The image of you, alone, exhausted and wandering about in NY breaks my heart.
–>Sometimes we all need a night to reflect on things.
Neil. I totally hate you but would have let you sleep on my floor had I known.
I thought it was sort of depressing, too. But I did love meeting you.
Lovin’ these BlogHer posts. I know I’ll never go. So, it’s fun to see.
Neil, I got to briefly meet you at the Cheeseburgher party – had I known you were without a place to sleep, I would have invited you to shack up with me and my roomie. Though I’m not sure that two potty-mouthed pastors’ wives could have provided the experience and the resulting pathos that is in this post.
I found you to be just as warm and friendly in-person as you are on your blog And I still like your log-cabin idea for the next blog conference.
I’ve had one of those nights before. I think the universe makes them happen when it wants you to force you to sit down and think.

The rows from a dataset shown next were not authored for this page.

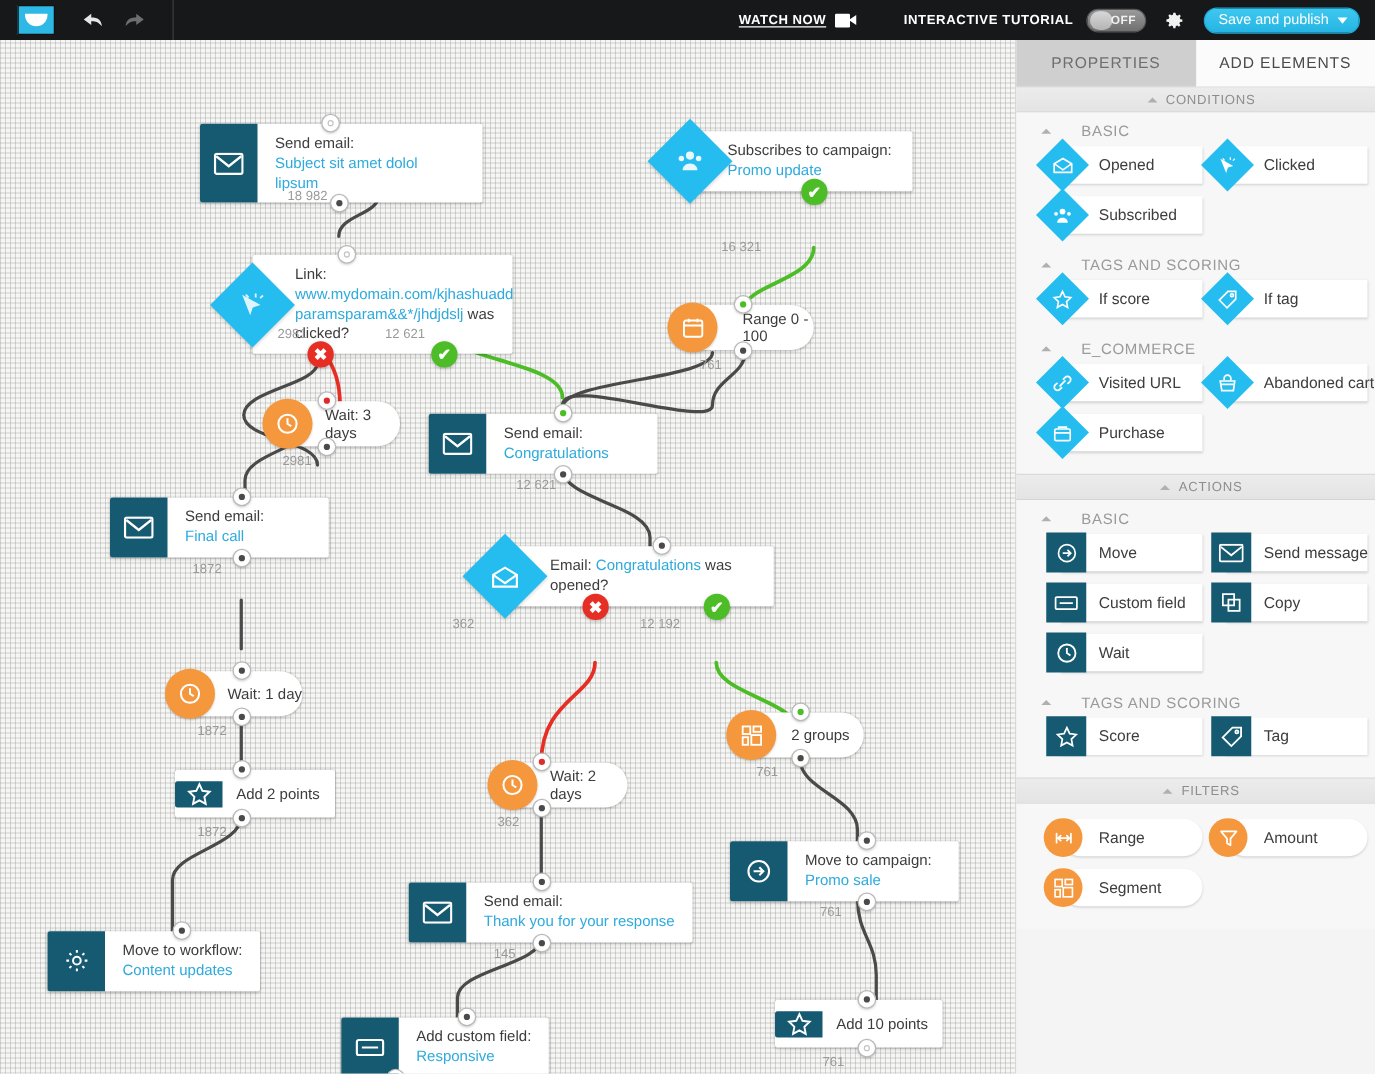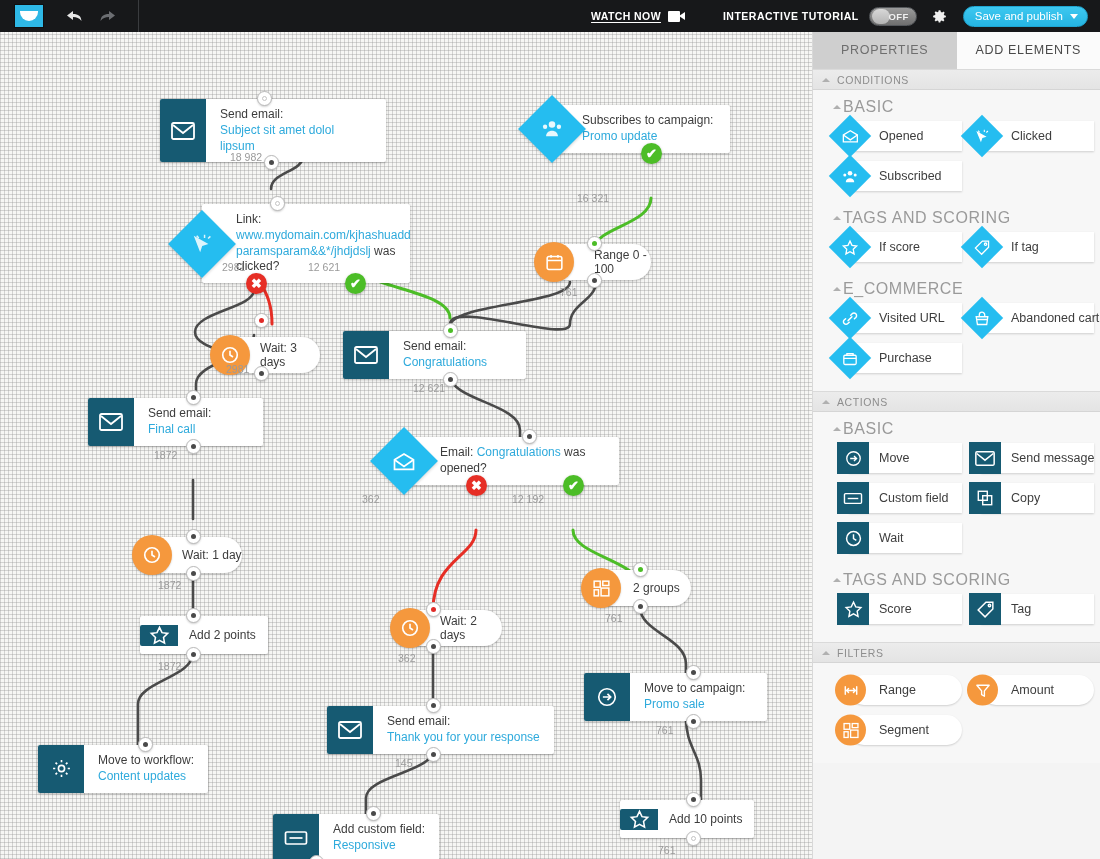--- a/index.html
+++ b/index.html
@@ -176,6 +176,7 @@
     border-top: 1px solid #dadada; border-bottom: 1px solid #d5d5d5;
     font-size: 10.5px; color: #8d8d8d; letter-spacing: .6px;
     cursor: pointer;
+    justify-content: center;
   }
   .sec-body { background: #f7f7f7; padding: 0 0 8px 0; }
   .sub-head {

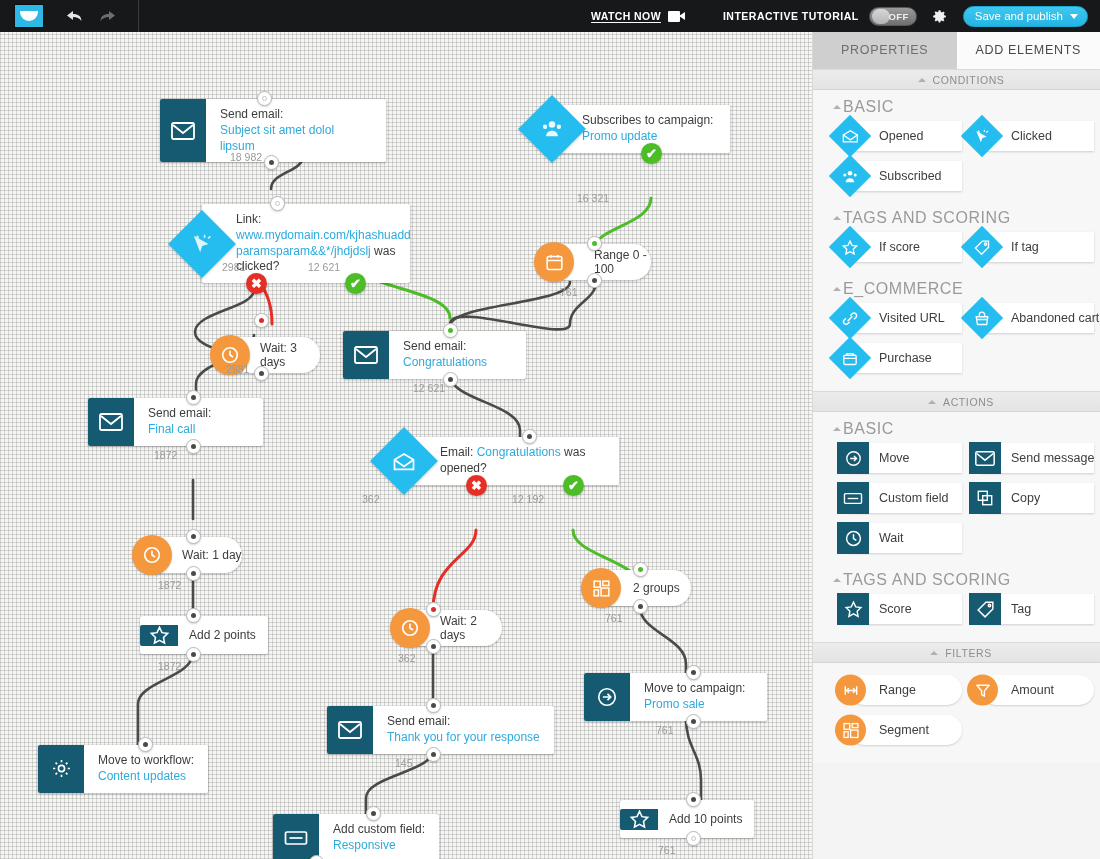--- a/index.html
+++ b/index.html
@@ -180,8 +180,8 @@
   }
   .sec-body { background: #f7f7f7; padding: 0 0 8px 0; }
   .sub-head {
-    display: flex; align-items: center; gap: 2px;
-    padding: 8px 0 5px 20px; font-size: 16px; color: #9a9a9a; letter-spacing: .55px;
+    display: flex; align-items: center; gap: 24px;
+    padding: 8px 0 5px 20px; font-size: 12px; color: #9a9a9a; letter-spacing: .55px;
     cursor: pointer;
   }
   .caret-up { width: 0; height: 0; border-left: 4px solid transparent; border-right: 4px solid transparent; border-bottom: 4px solid #b0b0b0; }

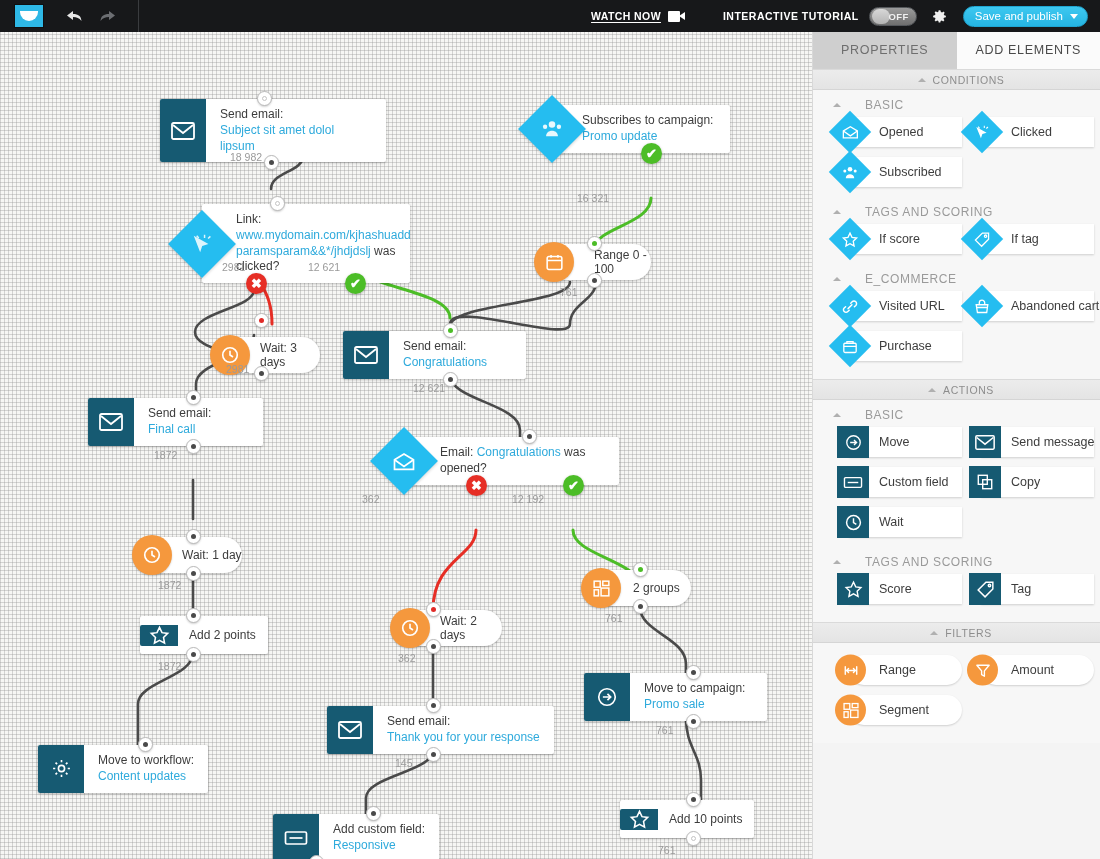--- a/index.html
+++ b/index.html
@@ -373,7 +373,7 @@
     </div>
 
     <div class="node" style="left:212px; top:289px;">
-      <div class="card round" style="width:108px; height:36px; align-items:center;margin-top:16px;">
+      <div class="card round" style="width:108px; height:36px; align-items:center;">
         <div class="ic-rd">
           <svg width="20" height="20" viewBox="0 0 22 22" fill="none" stroke="#fff" stroke-width="1.8">
               <circle cx="11" cy="11" r="8"></circle>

Lovely post and so many thoughts… Last year in Chicago at BlogHer I was three days out from the weekend of funerals in which we said goodbye to my father-in-law and his two friends who passed unexpectedly. And although every death is different, I do have an understanding of how surreal New York at BlogHer must have felt. In a way I think maybe that night of wandering around NYC alone might have been good for me, and probably for you too? Despite it’s inconvenience?
Anyway, enjoyed meeting you this year. Perhaps next year again, though like you I’m not sure if this is the conference I’m going to pick to attend next year.
Well, the first time I saw you the whole conference was Sunday morning and you had absolutely no idea who I was. Which was fine, I don’t expect people to know who I am. But at least now I know why you looked so I exhausted.
Ha. That is not true at all. Or maybe you are right. I hardly remember anything from that weekend and I didn’t have one drink.